*** Opening of Raw data ***

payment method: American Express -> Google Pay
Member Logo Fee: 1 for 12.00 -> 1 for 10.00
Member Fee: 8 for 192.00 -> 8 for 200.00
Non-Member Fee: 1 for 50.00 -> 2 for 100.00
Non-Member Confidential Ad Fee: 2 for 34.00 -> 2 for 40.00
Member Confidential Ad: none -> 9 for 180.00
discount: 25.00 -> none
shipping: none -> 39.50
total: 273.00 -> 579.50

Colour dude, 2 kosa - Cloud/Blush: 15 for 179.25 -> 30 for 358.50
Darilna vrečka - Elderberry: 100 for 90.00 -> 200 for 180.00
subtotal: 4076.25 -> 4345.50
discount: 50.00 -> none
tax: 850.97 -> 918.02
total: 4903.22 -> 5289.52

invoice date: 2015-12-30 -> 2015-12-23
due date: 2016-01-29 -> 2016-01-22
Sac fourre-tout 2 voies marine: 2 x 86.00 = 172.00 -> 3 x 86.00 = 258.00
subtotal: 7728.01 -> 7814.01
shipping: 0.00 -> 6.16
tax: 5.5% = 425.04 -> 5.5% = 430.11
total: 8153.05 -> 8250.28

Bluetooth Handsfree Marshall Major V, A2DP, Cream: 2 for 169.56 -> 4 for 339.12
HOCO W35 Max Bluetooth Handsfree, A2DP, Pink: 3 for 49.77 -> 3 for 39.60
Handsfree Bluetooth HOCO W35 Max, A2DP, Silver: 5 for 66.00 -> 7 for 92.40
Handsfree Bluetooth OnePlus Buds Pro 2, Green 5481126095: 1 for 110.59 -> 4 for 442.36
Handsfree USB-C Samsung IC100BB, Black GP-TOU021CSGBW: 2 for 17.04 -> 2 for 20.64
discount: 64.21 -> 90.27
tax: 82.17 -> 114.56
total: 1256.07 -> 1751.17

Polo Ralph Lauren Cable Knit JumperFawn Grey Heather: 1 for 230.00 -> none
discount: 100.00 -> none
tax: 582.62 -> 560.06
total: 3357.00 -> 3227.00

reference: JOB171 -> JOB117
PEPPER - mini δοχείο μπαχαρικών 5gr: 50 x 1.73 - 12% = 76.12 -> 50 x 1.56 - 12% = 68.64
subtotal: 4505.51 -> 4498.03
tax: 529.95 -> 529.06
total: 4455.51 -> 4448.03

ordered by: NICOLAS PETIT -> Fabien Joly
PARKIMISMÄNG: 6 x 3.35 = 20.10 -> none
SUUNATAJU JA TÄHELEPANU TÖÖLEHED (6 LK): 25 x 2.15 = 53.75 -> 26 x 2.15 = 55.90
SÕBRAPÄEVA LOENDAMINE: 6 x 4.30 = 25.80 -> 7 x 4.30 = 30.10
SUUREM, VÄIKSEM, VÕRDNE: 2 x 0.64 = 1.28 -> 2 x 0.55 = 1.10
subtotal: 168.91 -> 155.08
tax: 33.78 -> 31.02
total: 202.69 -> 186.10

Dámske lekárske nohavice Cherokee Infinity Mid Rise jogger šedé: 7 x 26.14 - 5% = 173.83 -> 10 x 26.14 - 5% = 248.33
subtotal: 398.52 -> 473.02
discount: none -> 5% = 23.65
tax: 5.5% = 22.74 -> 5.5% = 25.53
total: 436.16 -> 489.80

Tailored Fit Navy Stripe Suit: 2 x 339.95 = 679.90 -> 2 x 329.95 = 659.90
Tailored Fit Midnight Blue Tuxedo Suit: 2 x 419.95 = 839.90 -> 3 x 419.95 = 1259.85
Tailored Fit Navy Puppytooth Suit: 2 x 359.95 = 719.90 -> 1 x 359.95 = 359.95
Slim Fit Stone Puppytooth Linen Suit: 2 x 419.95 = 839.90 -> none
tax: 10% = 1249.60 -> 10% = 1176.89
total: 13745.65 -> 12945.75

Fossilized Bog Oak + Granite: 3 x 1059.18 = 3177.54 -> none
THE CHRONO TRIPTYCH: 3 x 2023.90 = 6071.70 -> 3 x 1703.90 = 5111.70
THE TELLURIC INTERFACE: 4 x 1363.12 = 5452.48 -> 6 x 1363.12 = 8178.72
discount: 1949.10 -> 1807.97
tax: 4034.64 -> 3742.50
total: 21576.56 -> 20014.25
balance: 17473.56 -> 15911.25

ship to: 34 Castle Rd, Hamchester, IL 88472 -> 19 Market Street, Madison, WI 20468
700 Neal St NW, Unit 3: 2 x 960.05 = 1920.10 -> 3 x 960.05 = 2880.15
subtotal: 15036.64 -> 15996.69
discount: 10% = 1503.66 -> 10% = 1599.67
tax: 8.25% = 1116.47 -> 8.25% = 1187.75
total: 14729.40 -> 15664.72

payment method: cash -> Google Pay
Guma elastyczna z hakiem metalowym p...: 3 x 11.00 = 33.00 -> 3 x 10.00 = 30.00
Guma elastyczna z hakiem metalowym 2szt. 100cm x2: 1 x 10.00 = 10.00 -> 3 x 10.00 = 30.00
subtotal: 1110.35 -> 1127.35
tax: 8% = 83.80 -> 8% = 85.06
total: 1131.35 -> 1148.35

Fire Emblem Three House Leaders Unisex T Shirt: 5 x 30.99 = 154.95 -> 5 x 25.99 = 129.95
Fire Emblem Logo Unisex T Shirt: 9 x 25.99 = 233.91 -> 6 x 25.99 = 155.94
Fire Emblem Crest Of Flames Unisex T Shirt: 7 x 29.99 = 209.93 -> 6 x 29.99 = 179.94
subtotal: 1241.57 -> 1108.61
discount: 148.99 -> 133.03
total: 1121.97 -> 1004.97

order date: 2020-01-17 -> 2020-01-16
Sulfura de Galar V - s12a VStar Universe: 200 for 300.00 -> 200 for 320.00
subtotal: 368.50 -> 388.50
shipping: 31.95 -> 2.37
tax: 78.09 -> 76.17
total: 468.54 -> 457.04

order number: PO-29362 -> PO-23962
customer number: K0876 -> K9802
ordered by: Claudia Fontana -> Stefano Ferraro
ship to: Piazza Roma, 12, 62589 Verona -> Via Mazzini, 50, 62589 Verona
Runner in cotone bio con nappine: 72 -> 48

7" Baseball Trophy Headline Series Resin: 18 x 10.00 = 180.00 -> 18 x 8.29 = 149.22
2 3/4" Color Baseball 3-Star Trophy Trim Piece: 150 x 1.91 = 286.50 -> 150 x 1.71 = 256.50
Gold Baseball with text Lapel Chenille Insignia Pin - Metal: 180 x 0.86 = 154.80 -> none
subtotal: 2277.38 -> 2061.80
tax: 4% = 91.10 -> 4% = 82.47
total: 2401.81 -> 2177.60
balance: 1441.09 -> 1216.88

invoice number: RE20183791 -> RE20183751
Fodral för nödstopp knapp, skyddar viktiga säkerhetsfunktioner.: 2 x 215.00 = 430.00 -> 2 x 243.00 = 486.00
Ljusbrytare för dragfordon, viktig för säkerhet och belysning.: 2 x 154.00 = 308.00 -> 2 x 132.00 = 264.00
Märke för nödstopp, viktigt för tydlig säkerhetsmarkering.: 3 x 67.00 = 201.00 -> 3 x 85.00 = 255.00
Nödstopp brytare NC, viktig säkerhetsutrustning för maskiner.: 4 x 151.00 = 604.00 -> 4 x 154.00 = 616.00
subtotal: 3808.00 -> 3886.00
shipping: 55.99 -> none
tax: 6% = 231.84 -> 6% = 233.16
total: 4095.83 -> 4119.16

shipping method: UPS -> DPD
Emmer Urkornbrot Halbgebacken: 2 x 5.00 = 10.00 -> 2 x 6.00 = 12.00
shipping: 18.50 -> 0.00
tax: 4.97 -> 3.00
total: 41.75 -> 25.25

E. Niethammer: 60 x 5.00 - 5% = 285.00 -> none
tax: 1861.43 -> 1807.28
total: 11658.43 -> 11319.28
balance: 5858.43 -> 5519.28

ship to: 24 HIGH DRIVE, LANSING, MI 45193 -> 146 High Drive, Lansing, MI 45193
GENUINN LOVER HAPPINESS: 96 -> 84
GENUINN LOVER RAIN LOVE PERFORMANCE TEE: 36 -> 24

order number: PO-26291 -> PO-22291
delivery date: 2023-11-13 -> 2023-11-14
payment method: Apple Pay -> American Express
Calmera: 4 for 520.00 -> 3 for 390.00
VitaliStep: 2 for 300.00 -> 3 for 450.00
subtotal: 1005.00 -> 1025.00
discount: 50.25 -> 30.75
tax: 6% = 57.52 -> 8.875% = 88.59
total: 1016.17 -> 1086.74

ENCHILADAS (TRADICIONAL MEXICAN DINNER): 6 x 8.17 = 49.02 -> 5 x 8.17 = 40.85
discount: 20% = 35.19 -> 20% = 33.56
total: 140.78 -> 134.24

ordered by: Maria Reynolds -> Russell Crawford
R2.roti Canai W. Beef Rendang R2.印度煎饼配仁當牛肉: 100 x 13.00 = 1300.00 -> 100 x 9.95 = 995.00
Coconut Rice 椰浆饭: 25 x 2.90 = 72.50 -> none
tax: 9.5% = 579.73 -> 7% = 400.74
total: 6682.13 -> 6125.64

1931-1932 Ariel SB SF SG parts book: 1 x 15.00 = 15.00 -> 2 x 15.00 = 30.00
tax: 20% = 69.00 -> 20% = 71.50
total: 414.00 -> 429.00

*** Close of Raw data ***

[Task directions]: Which lines above run from the one containing "subtotal: 1110.35 -> 1127.35" down to the one containing "Nödstopp brytare NC, viktig"? Repeat exactly those, both ends included, and nothing else.

[Answer space]:
subtotal: 1110.35 -> 1127.35
tax: 8% = 83.80 -> 8% = 85.06
total: 1131.35 -> 1148.35

Fire Emblem Three House Leaders Unisex T Shirt: 5 x 30.99 = 154.95 -> 5 x 25.99 = 129.95
Fire Emblem Logo Unisex T Shirt: 9 x 25.99 = 233.91 -> 6 x 25.99 = 155.94
Fire Emblem Crest Of Flames Unisex T Shirt: 7 x 29.99 = 209.93 -> 6 x 29.99 = 179.94
subtotal: 1241.57 -> 1108.61
discount: 148.99 -> 133.03
total: 1121.97 -> 1004.97

order date: 2020-01-17 -> 2020-01-16
Sulfura de Galar V - s12a VStar Universe: 200 for 300.00 -> 200 for 320.00
subtotal: 368.50 -> 388.50
shipping: 31.95 -> 2.37
tax: 78.09 -> 76.17
total: 468.54 -> 457.04

order number: PO-29362 -> PO-23962
customer number: K0876 -> K9802
ordered by: Claudia Fontana -> Stefano Ferraro
ship to: Piazza Roma, 12, 62589 Verona -> Via Mazzini, 50, 62589 Verona
Runner in cotone bio con nappine: 72 -> 48

7" Baseball Trophy Headline Series Resin: 18 x 10.00 = 180.00 -> 18 x 8.29 = 149.22
2 3/4" Color Baseball 3-Star Trophy Trim Piece: 150 x 1.91 = 286.50 -> 150 x 1.71 = 256.50
Gold Baseball with text Lapel Chenille Insignia Pin - Metal: 180 x 0.86 = 154.80 -> none
subtotal: 2277.38 -> 2061.80
tax: 4% = 91.10 -> 4% = 82.47
total: 2401.81 -> 2177.60
balance: 1441.09 -> 1216.88

invoice number: RE20183791 -> RE20183751
Fodral för nödstopp knapp, skyddar viktiga säkerhetsfunktioner.: 2 x 215.00 = 430.00 -> 2 x 243.00 = 486.00
Ljusbrytare för dragfordon, viktig för säkerhet och belysning.: 2 x 154.00 = 308.00 -> 2 x 132.00 = 264.00
Märke för nödstopp, viktigt för tydlig säkerhetsmarkering.: 3 x 67.00 = 201.00 -> 3 x 85.00 = 255.00
Nödstopp brytare NC, viktig säkerhetsutrustning för maskiner.: 4 x 151.00 = 604.00 -> 4 x 154.00 = 616.00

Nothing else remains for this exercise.